There are some limitations of this study. First, our inclusion criteria, which did not include uninsured or Medicaid patients and required continuous enrollment to determine opioid naive status, may select for higher socioeconomic status. More generally, claims data are susceptible to unmeasured confounding, particularly through changes in the study population over time. Future work is required to determine if our findings generalize to the broader US population. Second, these data cannot capture self-paid prescriptions, which may result in underestimates of prescribing. However, prior data suggest that self-payment for opioid prescriptions was becoming increasingly less common.[36] Third, these data did not permit the measurement of potential confounders, such as pain intensity, pain-related functioning, and quality of life. Fourth, there are differences in how institutions codify and provide guidance on how to implement to the CDC guideline[33] that cannot be fully accounted for in this analysis. Fifth, the increased frequency of missing data in the race/ethnicity variable derived from Clinformatics limited the ability to easily interpret demographic differences in prescribing.

Conclusions

This cohort study found that prescribing for initial opioid use changed after the release of the CDC guideline, suggesting that evidence-based guidelines from trusted sources may be associated with clinician behavior.
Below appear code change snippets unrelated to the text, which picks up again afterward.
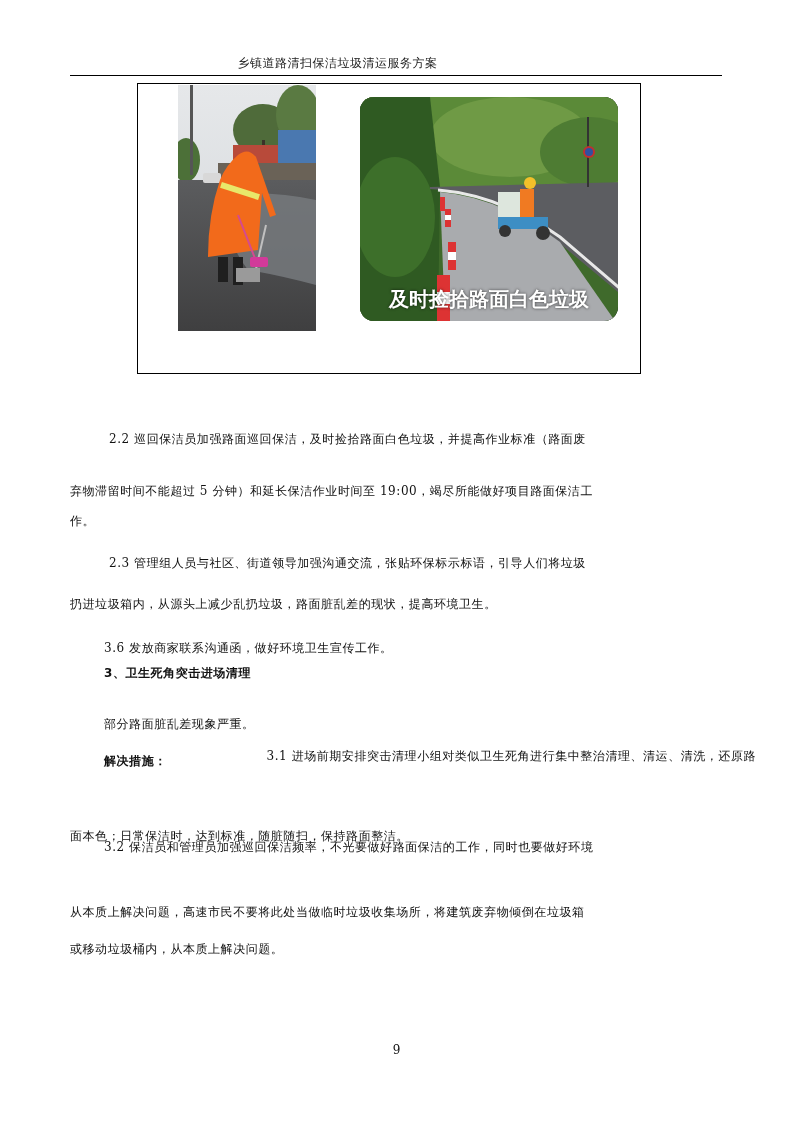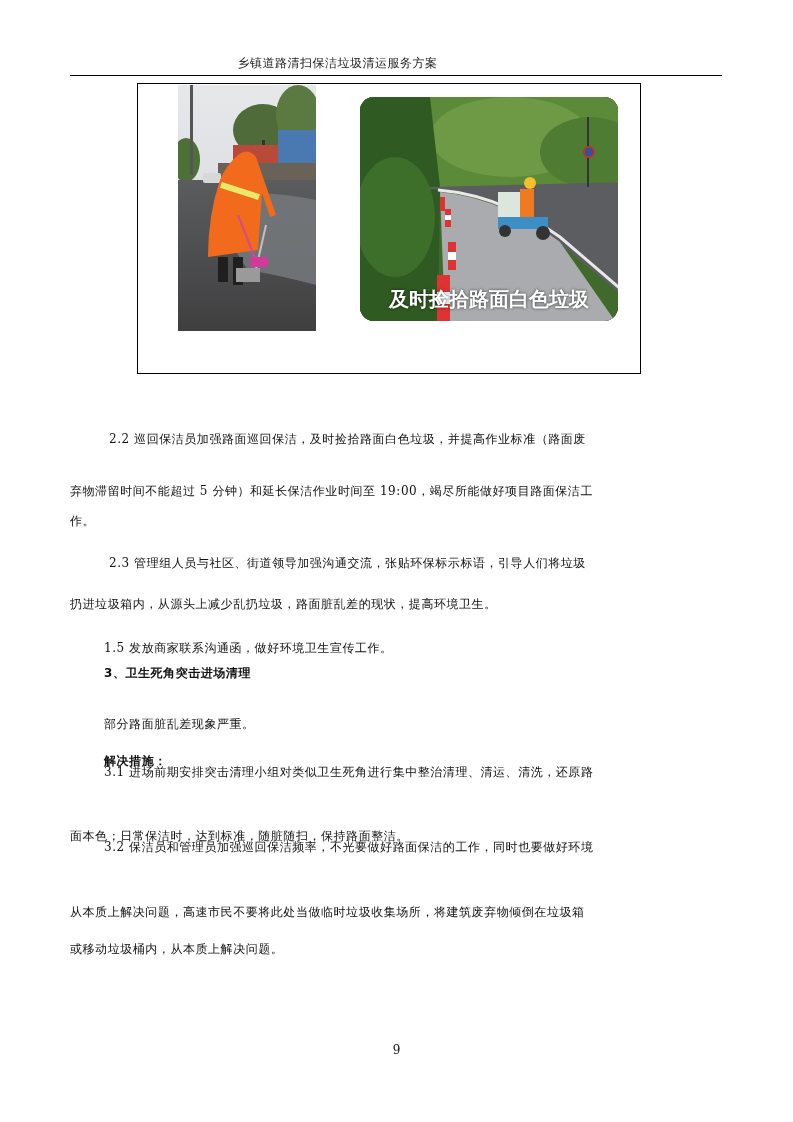--- a/index.html
+++ b/index.html
@@ -124,7 +124,7 @@
 <div class="para" style="left:109px; top:556px;">2.3 管理组人员与社区、街道领导加强沟通交流，张贴环保标示标语，引导人们将垃圾</div>
 <div class="para" style="top:597px;">扔进垃圾箱内，从源头上减少乱扔垃圾，路面脏乱差的现状，提高环境卫生。</div>
 
-<div class="para" style="left:104px; top:641px;">1.5 发放商家联系沟通函，做好环境卫生宣传工作。</div>
+<div class="para" style="left:104px; top:641px;">3.6 发放商家联系沟通函，做好环境卫生宣传工作。</div>
 
 <div class="para bold" style="left:104px; top:666px;">3、卫生死角突击进场清理</div>
 <div class="para" style="left:104px; top:717px;">部分路面脏乱差现象严重。</div>

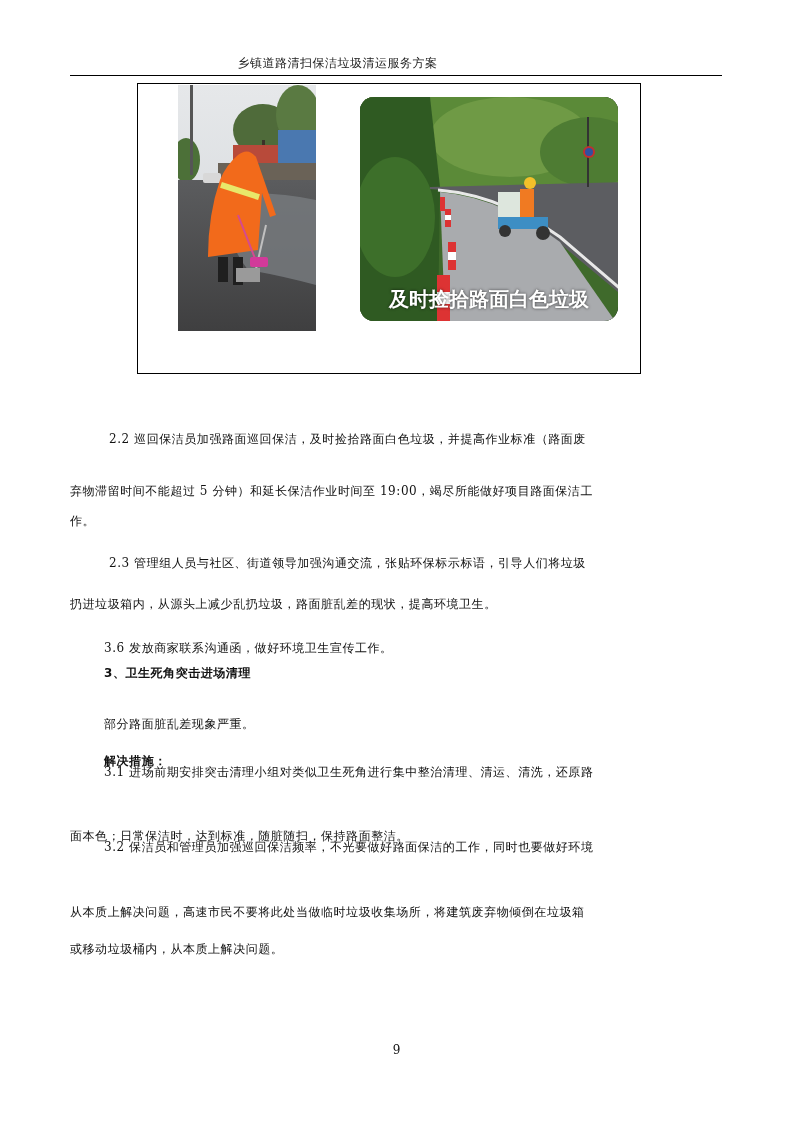--- a/index.html
+++ b/index.html
@@ -130,7 +130,7 @@
 <div class="para" style="left:104px; top:717px;">部分路面脏乱差现象严重。</div>
 <div class="para bold" style="left:104px; top:754px;">解决措施：</div>
 
-<div class="para" style="left:104px; top:765px;">3.1 进场前期安排突击清理小组对类似卫生死角进行集中整治清理、清运、清洗，还原路</div>
+<div class="para" style="left:104px; top:749px;text-align:right;">3.1 进场前期安排突击清理小组对类似卫生死角进行集中整治清理、清运、清洗，还原路</div>
 <div class="para" style="top:829px;">面本色；日常保洁时，达到标准，随脏随扫，保持路面整洁。</div>
 
 <div class="para" style="left:104px; top:840px;">3.2 保洁员和管理员加强巡回保洁频率，不光要做好路面保洁的工作，同时也要做好环境</div>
Further improvements in opioid prescribing practices may be achieved by lessening unintended consequences of the CDC guideline, such as rapid tapering,[12] that may result from misapplication of the guideline language.[32,33] Effective implementation would include assessment of benefits and risks, patient education, and risk mitigation. Additionally, expanding access to nonopioid therapy, including nonopioid pain medications and nonpharmacologic therapies, coupled with technological innovations, such as electronic health record–based dashboards for clinicians to track pain treatment practices and outcomes for patients who are opioid naive, could help pain management. These and other strategies to optimize guideline-concordant care have potential to improve pain management and reduce opioid-related harms.